After a bit of umming and ahhing, I decided that, no, the rosemary was not going to survive. Particularly as I am not in the IoW all the time and so don’t have time to tend it carefully. I cut off what I could and put the springs in a freezer bag in the fridge. I hope they don’t go mouldy.
An upside (as pointed out by Kal) is that I get to start again. So here it is.
You are looking at:
Garlic chives (sometimes called Chinese chives);
Oregano (Aureum and Hot&Spicy);
Thyme (Common – looks a bit messy – and Golden);
English mace; and
Some of these, I know what to do with. Some I don’t. I’ve never used chervil but it seems to be one of the few herbs that survives in shade. And it has pretty leaves. I’m a bit short of thyme generally so I really hope that the thyme survives in the herb garden. English mace is a different thing from the outer husk of nutmeg – although the sign said it could be used instead of nutmeg – and is meant to be quite strong tasting.
At the same time, I bought some more rosemary to go in a sunny, dry bit at the back of the rose garden, hyssop to replace some that died in one of my flowerbeds and a lavender (Edelweiss) to go in the spot where the builders stood on my rosemary.

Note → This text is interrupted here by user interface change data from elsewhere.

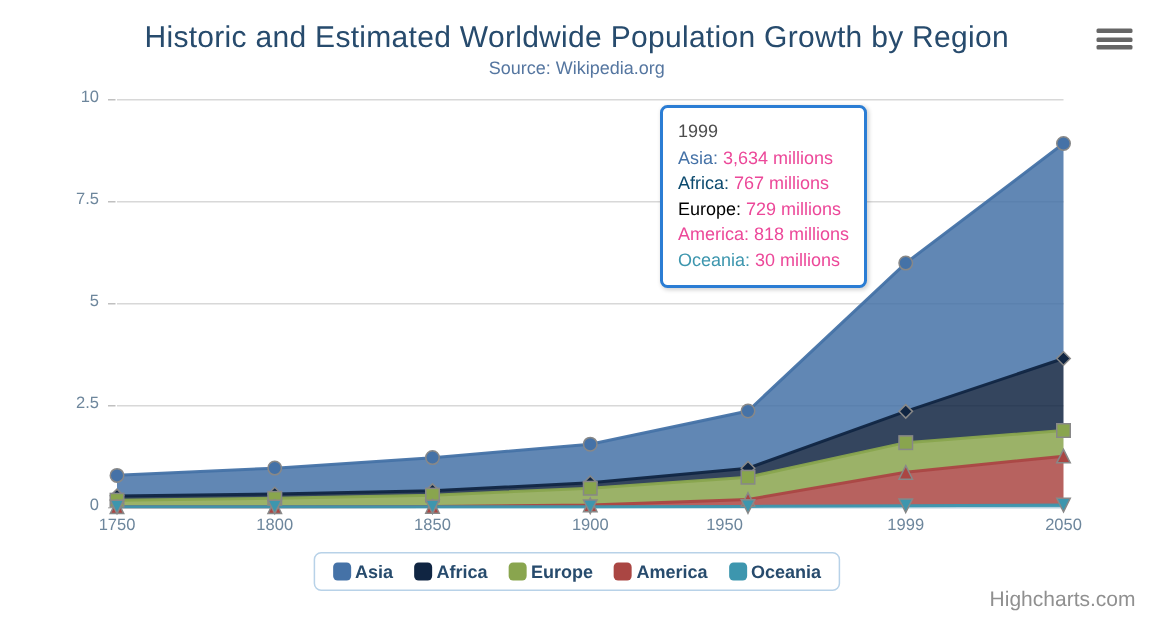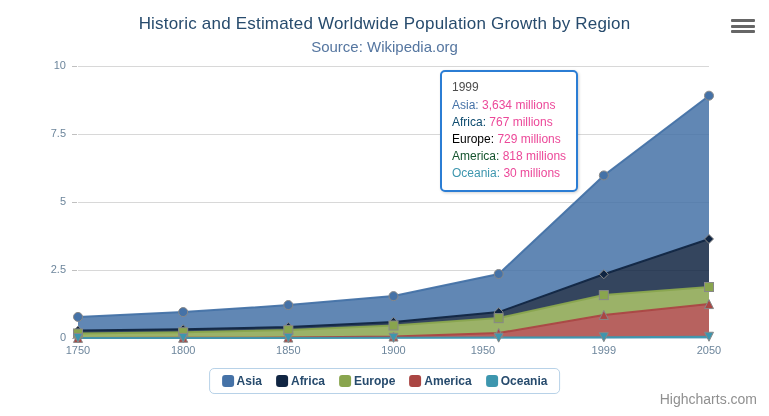"Historic and Estimated Worldwide" .chart-title { font-size: 17px -> 20px }
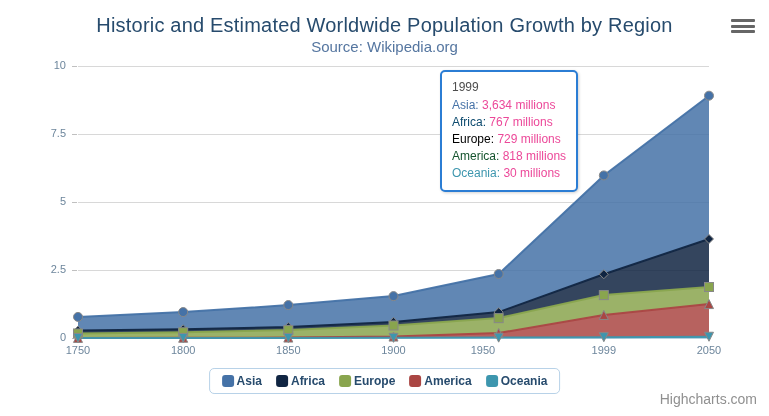"Source: Wikipedia.org" .chart-subtitle { font-size: 15px -> 12px }
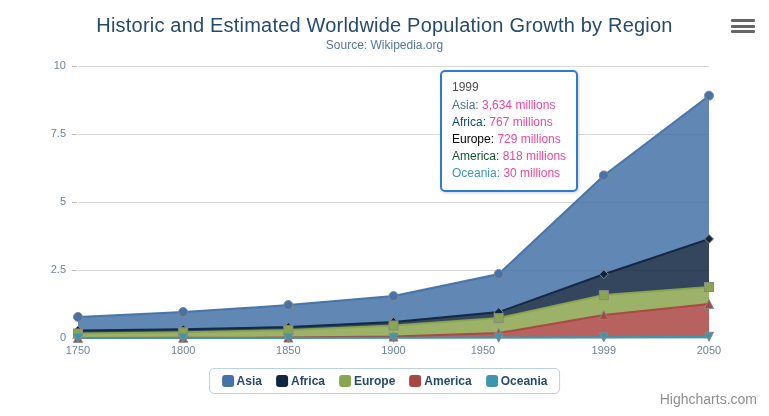"America:" span.tt-key { color: #14532d -> #ec4899 }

One advantage of having had that tree cut back is that it has revealed a lot more of the garden. My husband suggested that, as the top is on a steep slope and is full of tree roots, I could plant wild flowers in that spot. We had a bit of a chat about this – the problem with wild flowers is that they are, well, wild and my husband will be sad if they get into the main bit of the lawn. Ideally, I would put foxgloves in the spot but they are so poisonous, I am a bit loathe to have them in a spot where the children run around. In the end, we settled for primroses so I went and bought five, all in different colours.
As well as primroses, I bought a golden thyme (as I only have one really good ball of non-lemon thyme), three heathers (to go on the bank) and a French tarragon (because they had it at the garden centre). I put the tarragon in the rose garden (as it is walled and therefore a bit more protected), the thyme in the flowerbed at the back of the garden (lots of sunlight, not much water) and shoved the heathers in where a load of heucheras had died (probably too much sun and not enough water).
The children helped me plant them, until I picked them each a stem of winter flowering heliotrope and told them to chase each other round the garden.
Quite a lot has died but quite a lot is still going. Once we get into Spring, I’ll plant some more dill, golden sage and chervil (all of which has died). This rosemary is looking okay – it hasn’t flowered yet though (which is a pity). The tarragon at the back is Russian tarragon – I did have some French tarragon but of course it is dead.